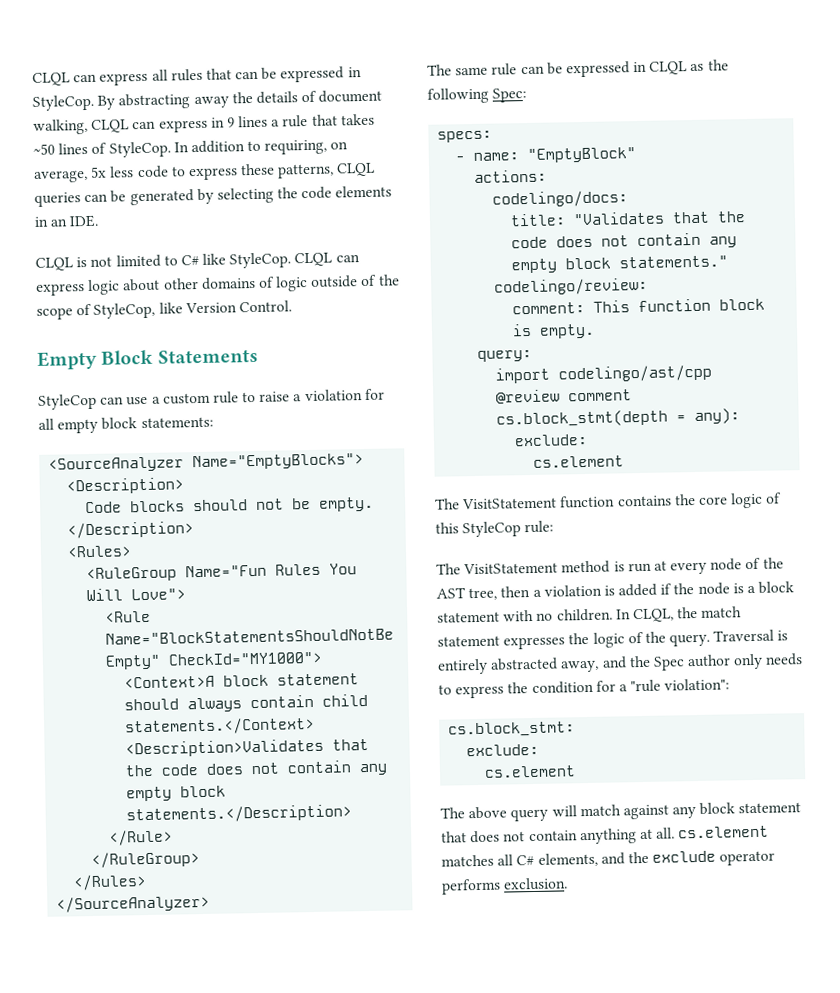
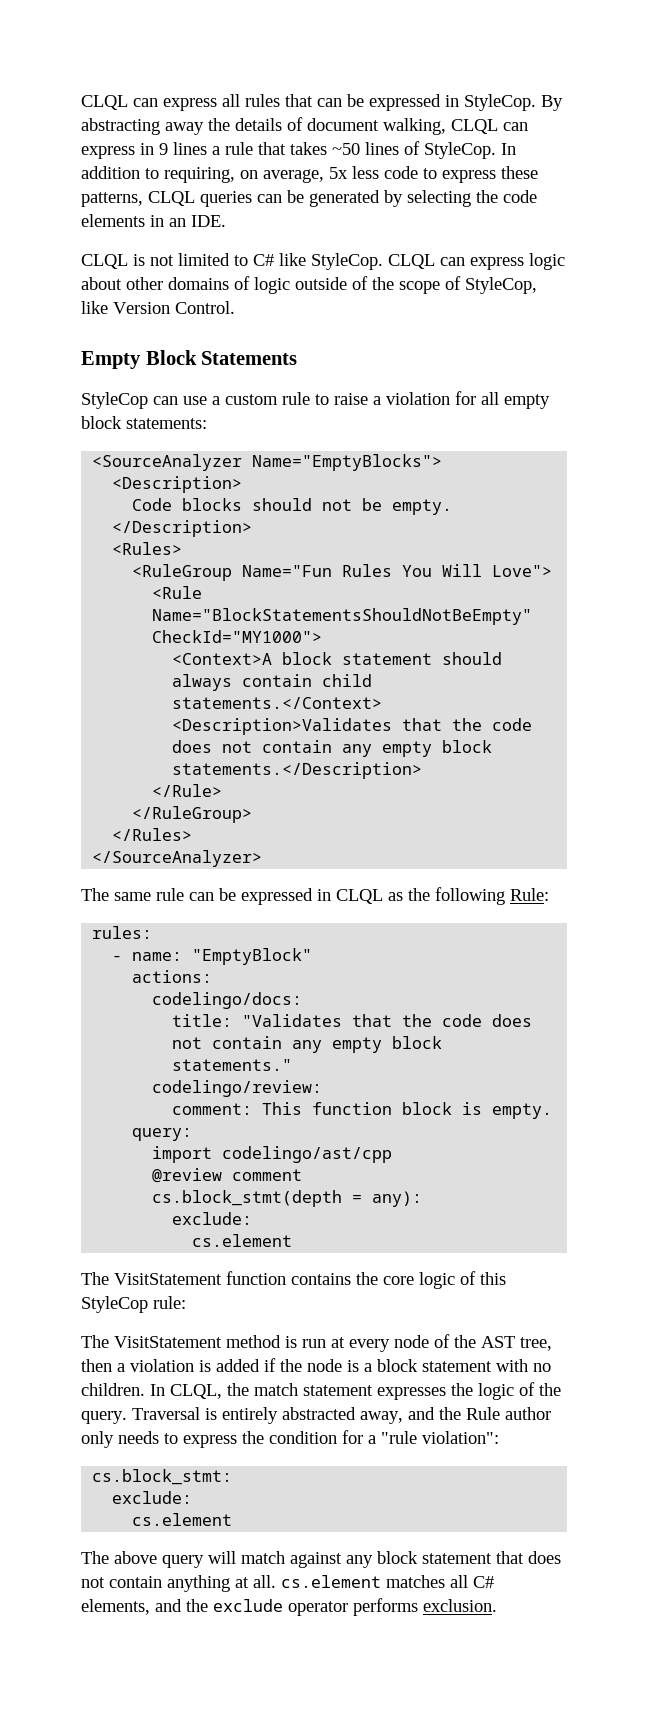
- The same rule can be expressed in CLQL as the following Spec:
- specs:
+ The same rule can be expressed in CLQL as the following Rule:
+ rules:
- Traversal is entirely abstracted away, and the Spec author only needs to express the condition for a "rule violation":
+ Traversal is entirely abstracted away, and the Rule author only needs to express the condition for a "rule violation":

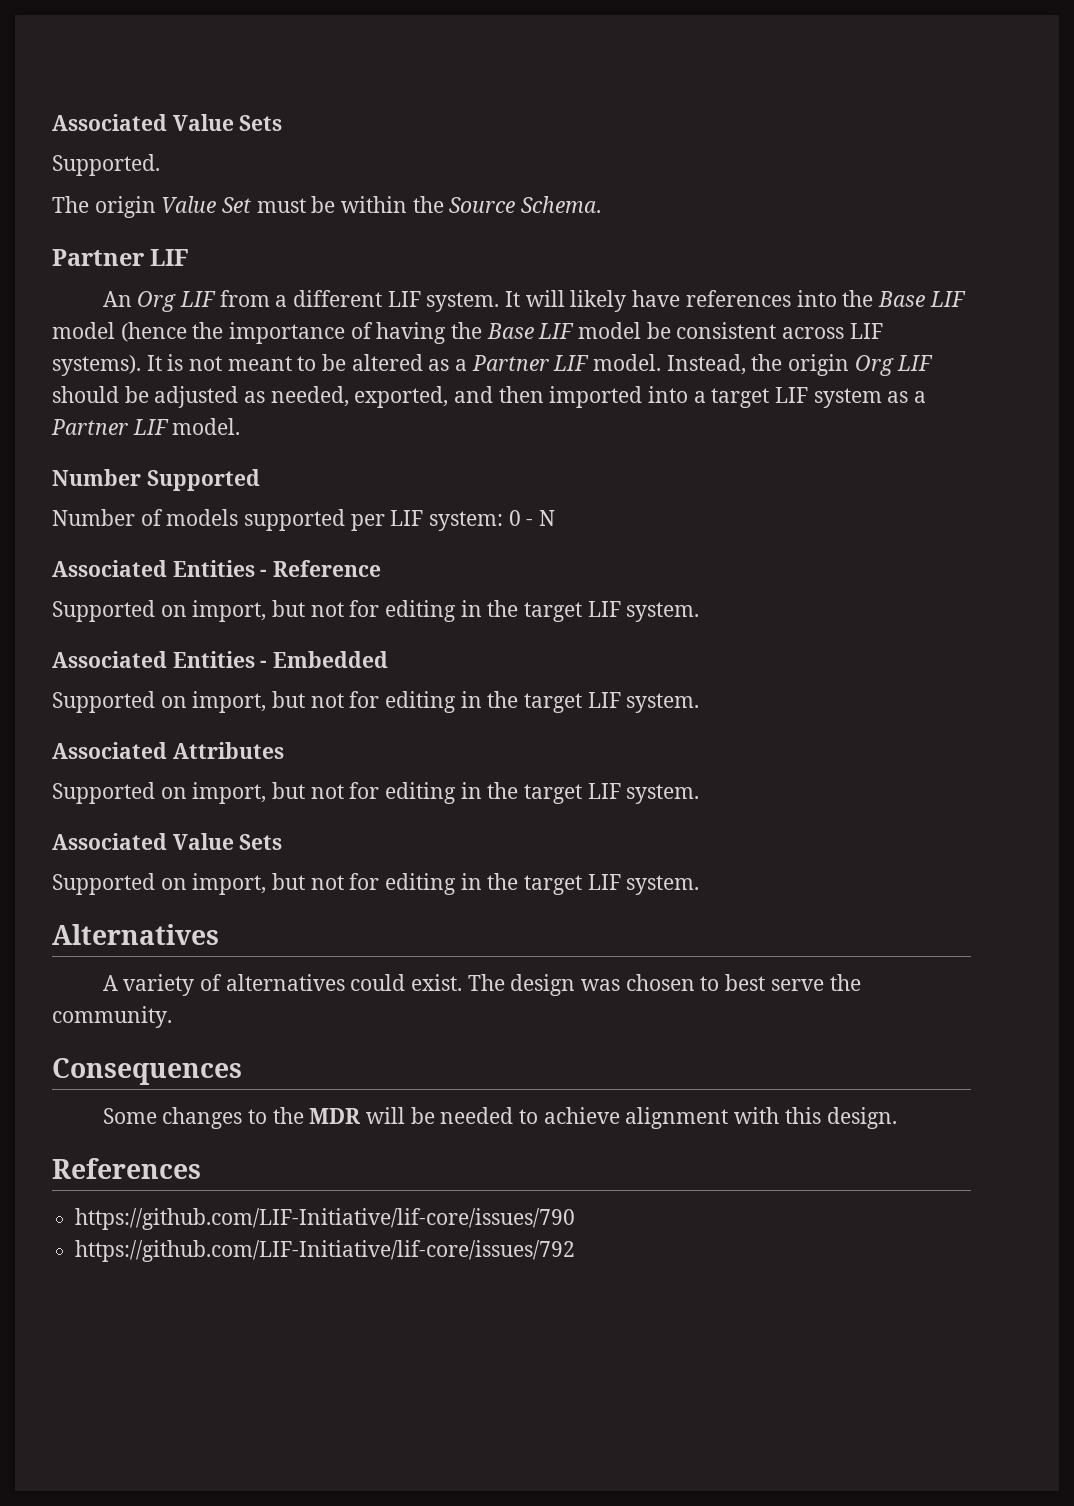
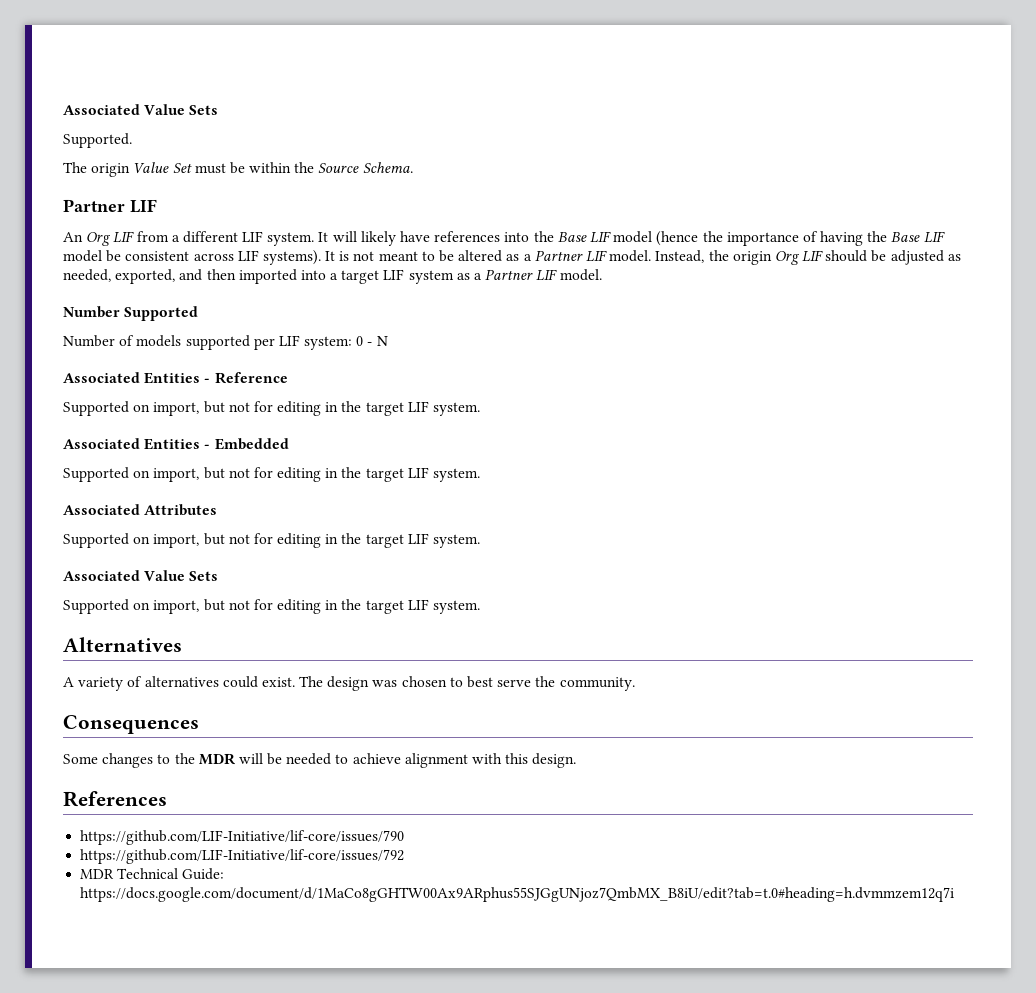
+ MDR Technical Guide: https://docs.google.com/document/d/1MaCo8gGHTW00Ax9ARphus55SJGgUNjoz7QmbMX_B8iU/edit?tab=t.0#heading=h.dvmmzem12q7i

--------

* **What is required**:
The answer should hold every entry exactly as given and no pictures at all.

* **Result**:
- The same rule can be expressed in CLQL as the following Spec:
- specs:
+ The same rule can be expressed in CLQL as the following Rule:
+ rules:
- Traversal is entirely abstracted away, and the Spec author only needs to express the condition for a "rule violation":
+ Traversal is entirely abstracted away, and the Rule author only needs to express the condition for a "rule violation":

+ MDR Technical Guide: https://docs.google.com/document/d/1MaCo8gGHTW00Ax9ARphus55SJGgUNjoz7QmbMX_B8iU/edit?tab=t.0#heading=h.dvmmzem12q7i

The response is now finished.